## Front-end code change data
▽
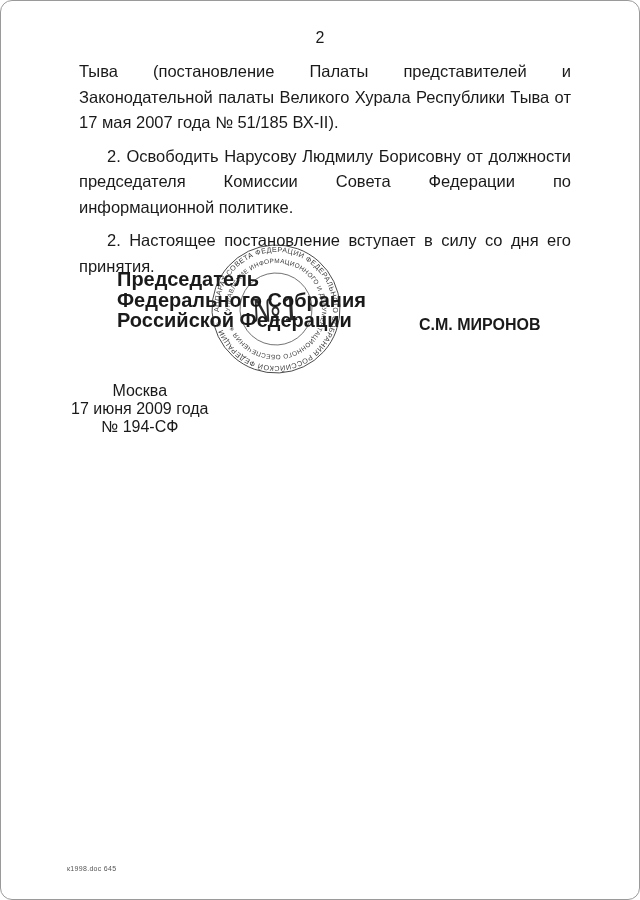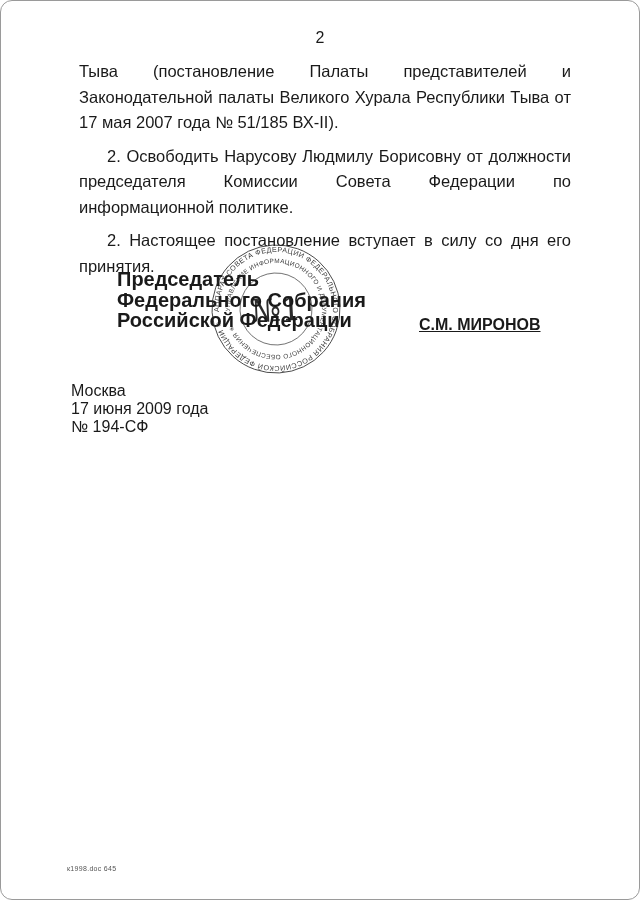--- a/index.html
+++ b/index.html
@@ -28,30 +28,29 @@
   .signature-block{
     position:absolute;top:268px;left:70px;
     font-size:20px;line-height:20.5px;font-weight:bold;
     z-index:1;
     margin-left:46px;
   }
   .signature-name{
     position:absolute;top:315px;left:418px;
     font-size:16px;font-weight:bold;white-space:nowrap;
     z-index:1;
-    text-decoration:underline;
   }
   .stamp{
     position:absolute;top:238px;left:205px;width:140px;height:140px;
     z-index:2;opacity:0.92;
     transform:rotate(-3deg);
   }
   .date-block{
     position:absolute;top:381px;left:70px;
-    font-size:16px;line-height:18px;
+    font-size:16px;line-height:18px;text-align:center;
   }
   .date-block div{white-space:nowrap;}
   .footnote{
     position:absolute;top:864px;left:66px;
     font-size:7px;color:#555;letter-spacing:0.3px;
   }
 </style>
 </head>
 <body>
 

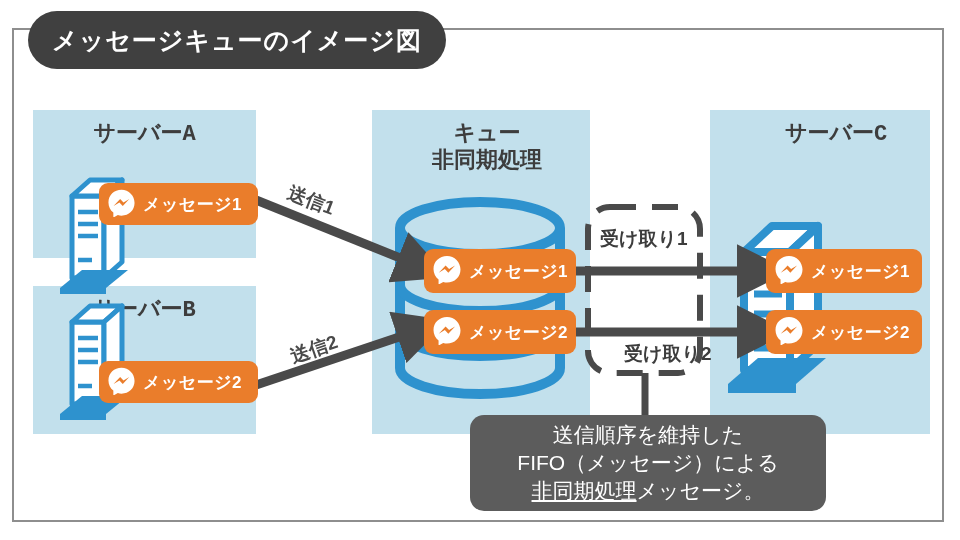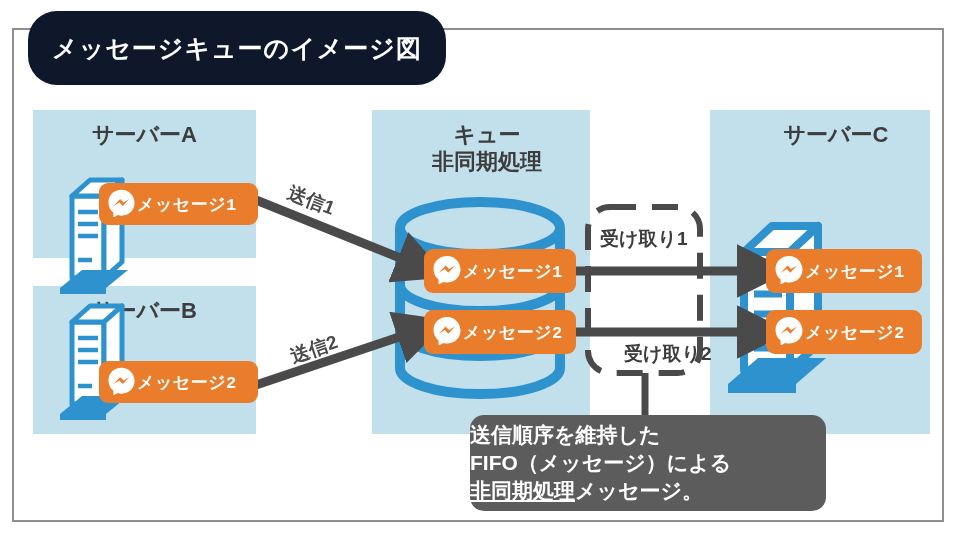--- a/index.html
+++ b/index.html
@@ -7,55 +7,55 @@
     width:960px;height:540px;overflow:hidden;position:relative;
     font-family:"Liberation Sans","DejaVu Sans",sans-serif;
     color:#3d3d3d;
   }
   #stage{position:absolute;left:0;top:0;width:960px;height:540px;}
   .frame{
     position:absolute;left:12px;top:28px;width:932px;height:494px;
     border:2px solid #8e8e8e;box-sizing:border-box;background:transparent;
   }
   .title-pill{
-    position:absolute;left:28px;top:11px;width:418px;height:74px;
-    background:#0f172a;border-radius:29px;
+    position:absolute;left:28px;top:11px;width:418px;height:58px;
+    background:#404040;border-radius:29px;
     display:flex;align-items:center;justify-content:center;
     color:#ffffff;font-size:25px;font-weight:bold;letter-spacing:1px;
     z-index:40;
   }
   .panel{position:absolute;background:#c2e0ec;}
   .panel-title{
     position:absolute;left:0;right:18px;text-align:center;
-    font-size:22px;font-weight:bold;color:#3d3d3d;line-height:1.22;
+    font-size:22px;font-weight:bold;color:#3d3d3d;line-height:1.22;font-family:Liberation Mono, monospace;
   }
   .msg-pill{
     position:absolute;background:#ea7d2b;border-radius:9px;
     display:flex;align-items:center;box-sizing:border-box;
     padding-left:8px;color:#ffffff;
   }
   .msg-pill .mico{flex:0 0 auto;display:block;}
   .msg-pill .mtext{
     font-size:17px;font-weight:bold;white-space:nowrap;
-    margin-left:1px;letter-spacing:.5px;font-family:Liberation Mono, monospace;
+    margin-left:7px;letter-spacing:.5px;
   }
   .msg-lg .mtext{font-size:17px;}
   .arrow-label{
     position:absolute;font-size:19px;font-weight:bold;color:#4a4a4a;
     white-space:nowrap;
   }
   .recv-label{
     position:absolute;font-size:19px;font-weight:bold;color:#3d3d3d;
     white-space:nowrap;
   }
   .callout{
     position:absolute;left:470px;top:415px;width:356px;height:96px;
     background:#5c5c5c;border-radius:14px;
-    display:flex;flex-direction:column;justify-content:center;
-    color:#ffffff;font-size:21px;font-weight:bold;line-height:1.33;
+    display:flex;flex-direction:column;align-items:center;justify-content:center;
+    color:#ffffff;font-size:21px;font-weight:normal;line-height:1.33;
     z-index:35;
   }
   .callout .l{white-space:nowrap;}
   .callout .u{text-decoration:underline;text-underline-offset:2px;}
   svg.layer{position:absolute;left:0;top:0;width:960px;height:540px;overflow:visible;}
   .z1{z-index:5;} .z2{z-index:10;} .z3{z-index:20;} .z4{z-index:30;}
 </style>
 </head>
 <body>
△
▽
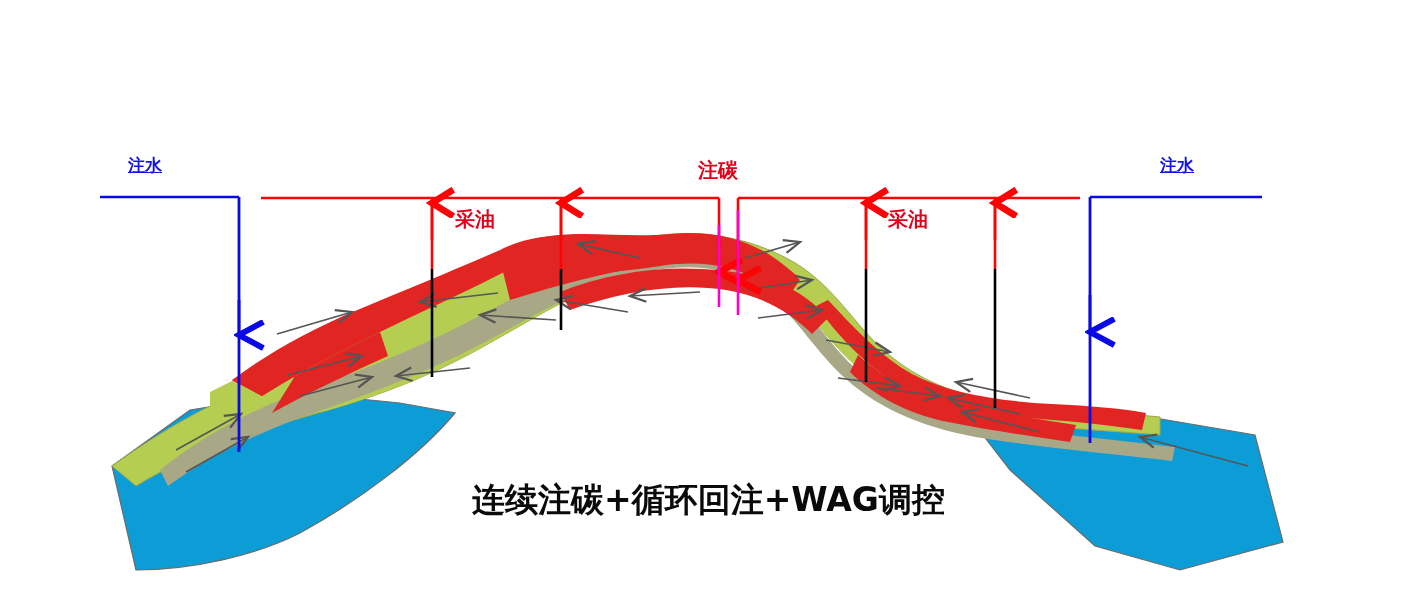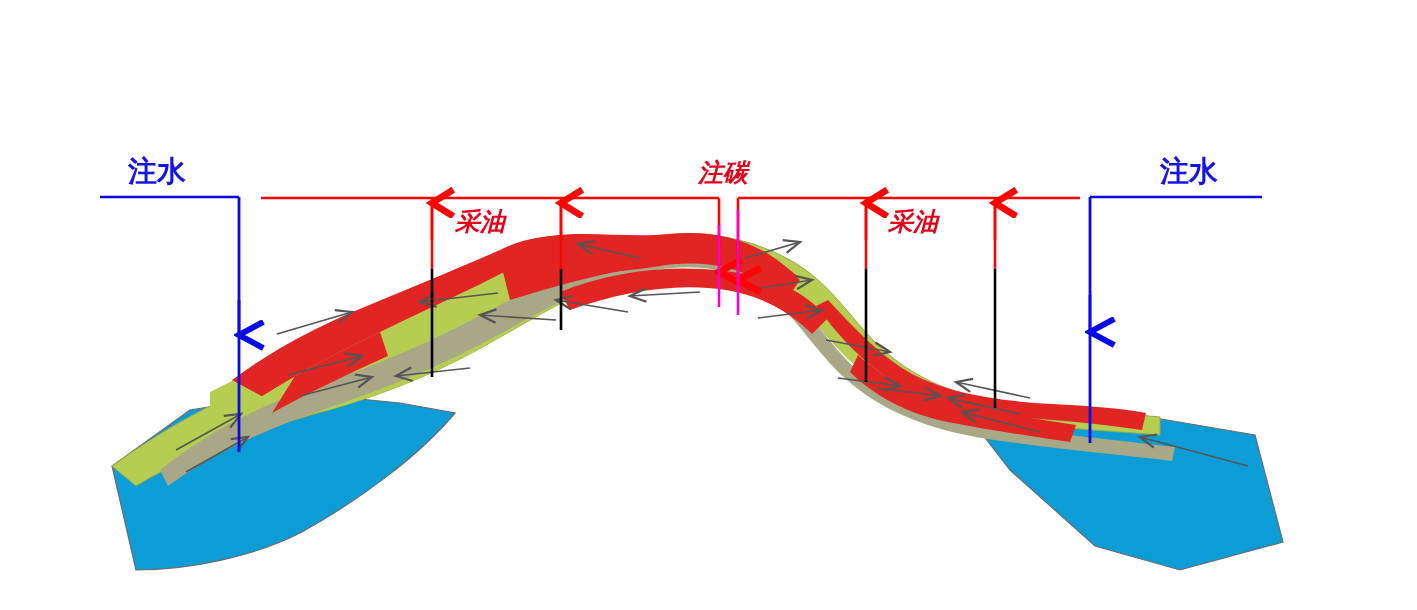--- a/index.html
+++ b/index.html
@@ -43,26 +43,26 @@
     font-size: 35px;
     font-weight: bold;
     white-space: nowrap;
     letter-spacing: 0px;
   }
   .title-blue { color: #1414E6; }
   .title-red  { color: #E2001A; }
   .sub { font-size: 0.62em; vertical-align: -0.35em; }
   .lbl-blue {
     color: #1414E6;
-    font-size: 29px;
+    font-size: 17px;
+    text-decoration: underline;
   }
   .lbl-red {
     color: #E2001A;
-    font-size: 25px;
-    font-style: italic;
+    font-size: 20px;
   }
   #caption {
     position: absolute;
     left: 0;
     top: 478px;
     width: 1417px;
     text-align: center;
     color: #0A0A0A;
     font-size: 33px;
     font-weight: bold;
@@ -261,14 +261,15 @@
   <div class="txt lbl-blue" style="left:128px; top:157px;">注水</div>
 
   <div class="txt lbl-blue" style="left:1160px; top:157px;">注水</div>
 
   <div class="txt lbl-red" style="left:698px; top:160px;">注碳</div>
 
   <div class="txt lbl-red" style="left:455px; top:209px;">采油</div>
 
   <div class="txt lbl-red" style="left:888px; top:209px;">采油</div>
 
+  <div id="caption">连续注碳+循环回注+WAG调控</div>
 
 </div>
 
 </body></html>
△
## REQUIRED WORK
Using the records, find how many lines include the string "white" and report that number alone.

## RESPONSE TO THIS TASK
7